前編に引き続き、桜井甘精堂代表の桜井昌季さんと、NPO法人まちづくりGIFTの齋藤潤一さんの対談の模様をお伝えします。
小布施のファンを作る町づくり
齋藤: 人口減少の中で、町の規模は小さくならざるを得ません。
その中で、小布施町は、交流人口を増やすということを言っていますよね。
桜井: 小布施町全体で、「観光の町から交流の町へ」ということを言っています。
小布施のファンを作ろう、交流する人を増やそうということですね。
観光客を増やそうというよりは、小布施を好きな人をたくさん作って、たくさん触れ合おうというのが趣旨です。
小布施の強みは大人の態度
桜井: 小布施の魅力ってなんだろうと考えた時に、ひとつ思いついたんですよ。
若い連中はいろいろなことをやりたがるんですけど、じいさん、ばあさんがそれを止めに入らない。
「またやってる」とか言いながら、協力するとまではいかないんだけど、見てくれているというのが小布施の強みだと思いますね。
齋藤: 若い世代が活躍しだしたのは最近ですか。
桜井: そうですね。ここ5年くらいで活発になってきています。
しかし小布施町全体でやろうぜという感じではまだないですね。
動き出している人は、総量としては少数だと思います。
まだまだこのままの小布施町でいいじゃないかという人もいます。
早く動き出せば、変わる
桜井: 現実的に、観光地としての小布施町は陰りを見せているという部分はあるんです。
観光客も減少しています。
でも、まだまだ小布施町は他から憧れられる部分もあるわけです。
取り返しがつかなくなる前になんとかしようとして動き出していて、そこで観光をもっと盛り上げようというのか、観光に変わる何かを考えようとするのかですね。
観光から交流へという中で、どれだけ何ができるかが重要だろうと思います。
考える順番が「町がどうあるべきか」からスタートする
image by obusekanko.jp
齋藤: 桜井さんは9代目ということなのですが、どういう風に思いを繋げてこられたのでしょうか。
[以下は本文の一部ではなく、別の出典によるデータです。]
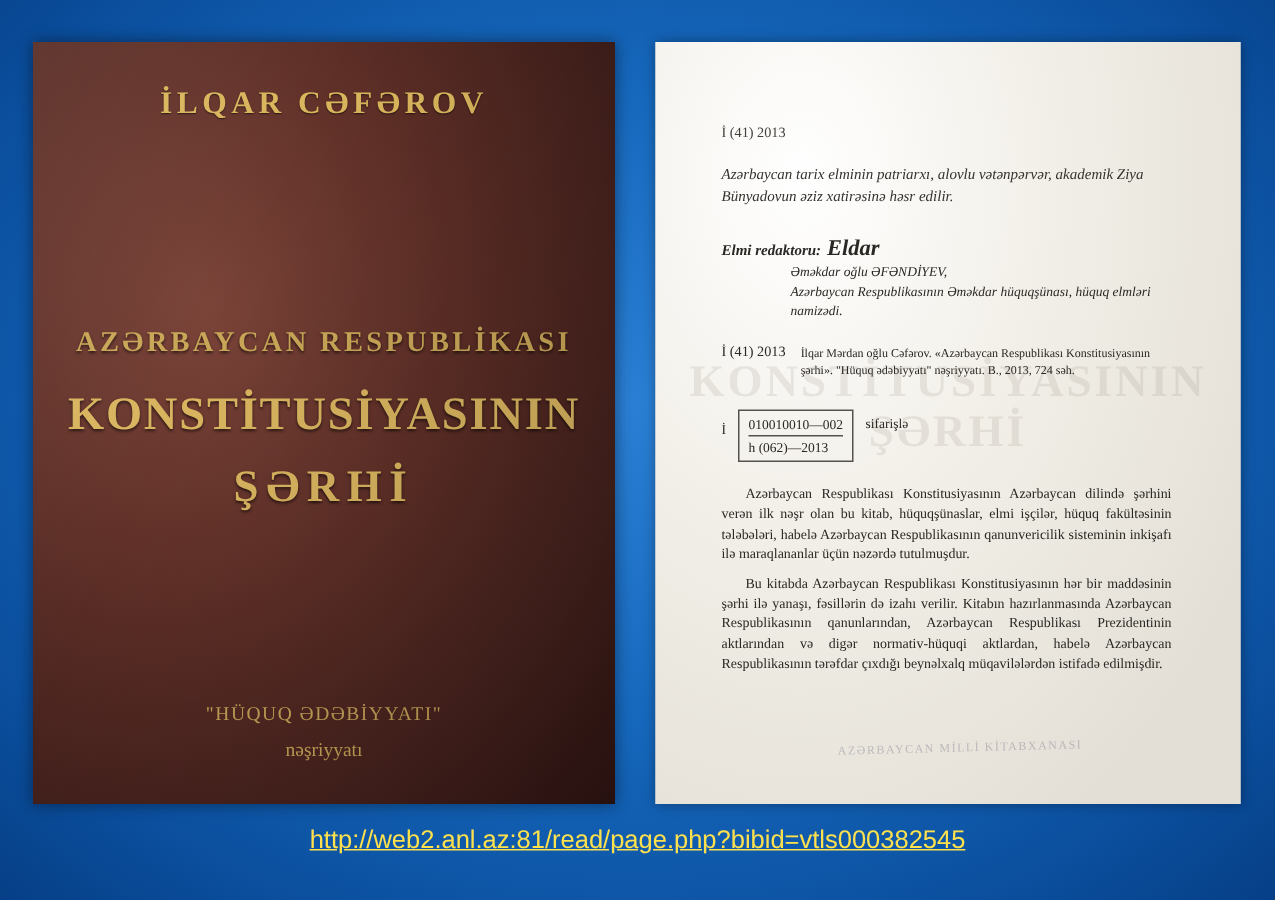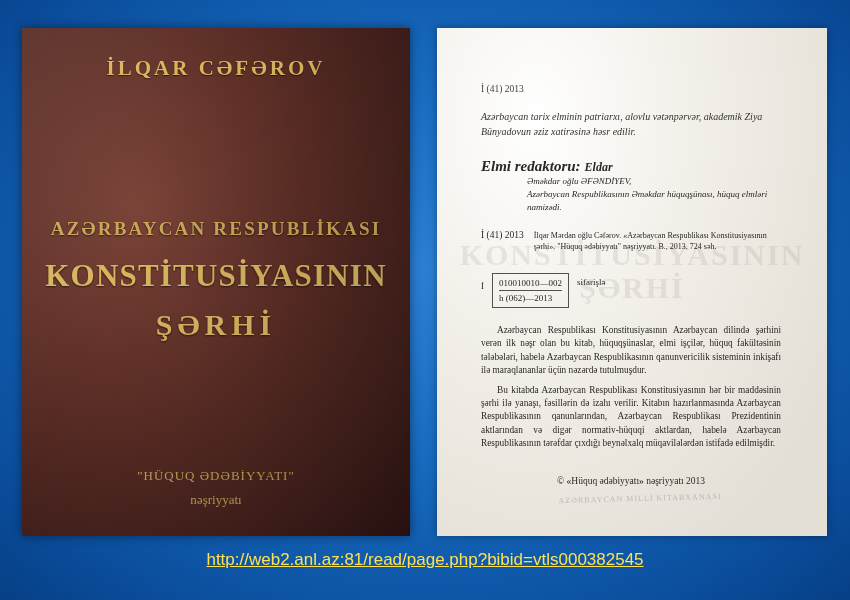"Elmi redaktoru:" .editor .lbl { font-size: 15px -> 10px }
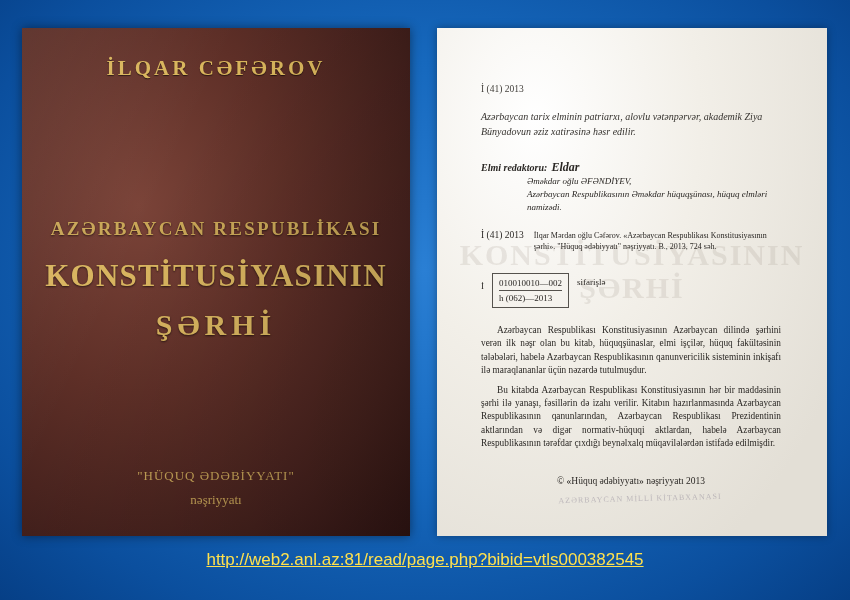"Eldar" .editor .nm { font-size: 12px -> 15px }
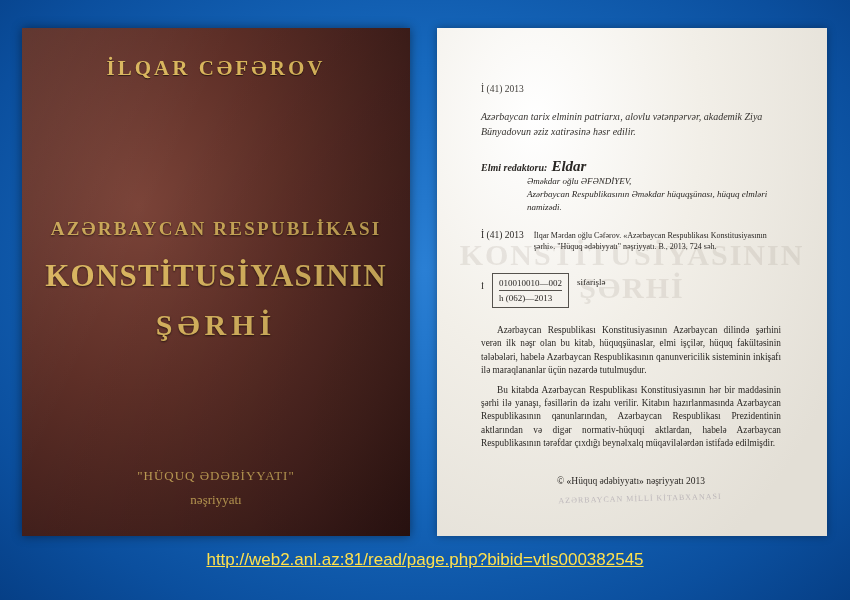"© «Hüquq ədəbiyyatı» nəşriyyatı 2013" div.copyright { html: <div>© «Hüquq ədəbiyyatı» nəşriyyatı 2013</div> -> none }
桜井: 家業が200年も続いているので、時間を見るスパンが長いんです。
5年、10年というよりは、100年先をみるというようなイメージです。
町とともに会社があるわけだから、まず町をどうするかという話になる。
町がどうあるべきで、そこから企業がどうあるべきかを考えていきます。
会社としてのリターンはだいぶ先になるけど、まずは町を活性化させて、その中で会社として生きていこうという方向性です。
良い企業でありたいという思い
齋藤: 自分の会社よりも、利他の精神というか、町をよくしようという思いがあるから続いているわけですね。
桜井: うちは、地元の人に好かれたいという欲求が強いんです。
全国的にメジャーになるよりも、地元の人が他県からの観光客の方に「どこが美味しいの」と聞かれた際に、「桜井甘精堂です」と言って欲しいんですよ。
自分自身が今色々な役職をもっているのも、町にとっての良い企業でありたいという思いがあります。
町の人に信頼されるために、町づくりに入り込んでいかないといけません。
ちゃんと生活している町が理想
齋藤: 100年先に小布施の魅力を伝えていこうという時に、何が一番大事だと思いますか。
桜井: ここに住んでいると、都会化したいという声があがります。
しかしそれが小布施町が生きる道かといえばそうではないし、逆に古いものを維持しようというのも正解ではないと思うんですよね。
なぜなら古いものというのは、生活しにくいものでもあるからです。
住みやすいんだけど、田舎の良さを残してあるというもので、住んでいる人間が住んでいて落ち着く町というのが一番良いのではないでしょうか。
理想はちゃんと生活している街で、奇をてらった変わった店があるのではなくて、ふつうに住んでいる人間も、食べて満足できる街。
こうあるべきっていうよりは、普通に変化していけば良いと思います。
若者がチャレンジしやすい町
齋藤: 若者がチャレンジしやすい町ができてきているのはなぜですか。
桜井: 小布施町の気風でしょうかねえ。
様々な年代との交流がしやすいし、協力しようという雰囲気があります。
その中で生まれた「何か面白そうなコト」を、とりあえずやってみよう、という腰の軽さ。
それが大事なんだと思いますね。
だから町外の人にも、小布施町だと何かできそうだなと思ってもらえるのが大事だと思います。
小布施町の人間と友だちになってもらえばわかる
桜井: 「第二町民制度」とか、観光でない小布施町との付き合い方って結構あるんですよ。
そういうものを利用して、小布施の人と酒でも酌み交わしてもらって。
その後は、どうにでもなると思います。
だから、小布施にきて、小布施の人と友だちになってもらったら、この町の風土もわかってもらえると思いますね。